Which lines should be repeated? Exactly the one containing "discount: 20% = 55.40 -> 20% = 182.80" and every line after it through the end of the entries below.
*** Extracted information Section Begins ***
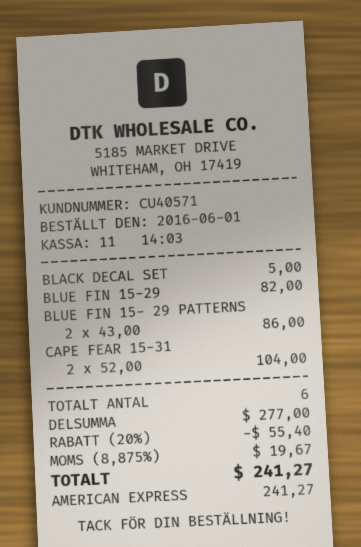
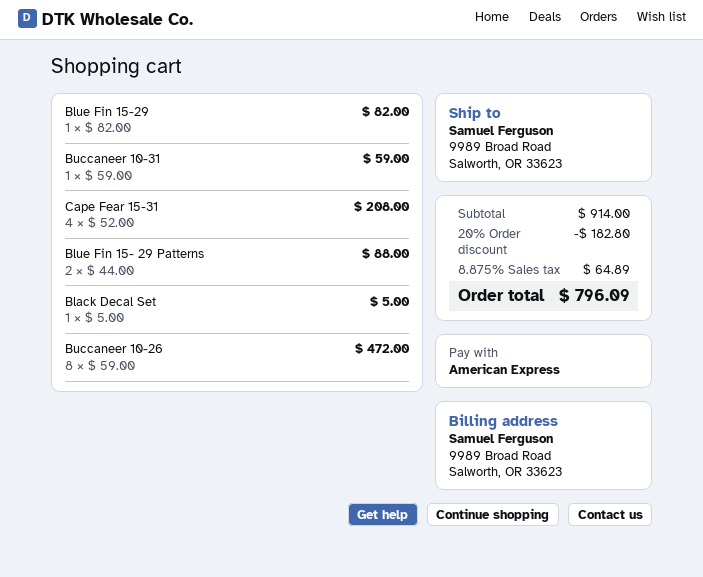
BLUE FIN 15- 29 PATTERNS: 2 x 43.00 = 86.00 -> 2 x 44.00 = 88.00
CAPE FEAR 15-31: 2 x 52.00 = 104.00 -> 4 x 52.00 = 208.00
Buccaneer 10-31: none -> 1 x 59.00 = 59.00
Buccaneer 10-26: none -> 8 x 59.00 = 472.00
subtotal: 277.00 -> 914.00
discount: 20% = 55.40 -> 20% = 182.80
tax: 8.875% = 19.67 -> 8.875% = 64.89
total: 241.27 -> 796.09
*** Extracted information Section Ends ***
### Exercise output
discount: 20% = 55.40 -> 20% = 182.80
tax: 8.875% = 19.67 -> 8.875% = 64.89
total: 241.27 -> 796.09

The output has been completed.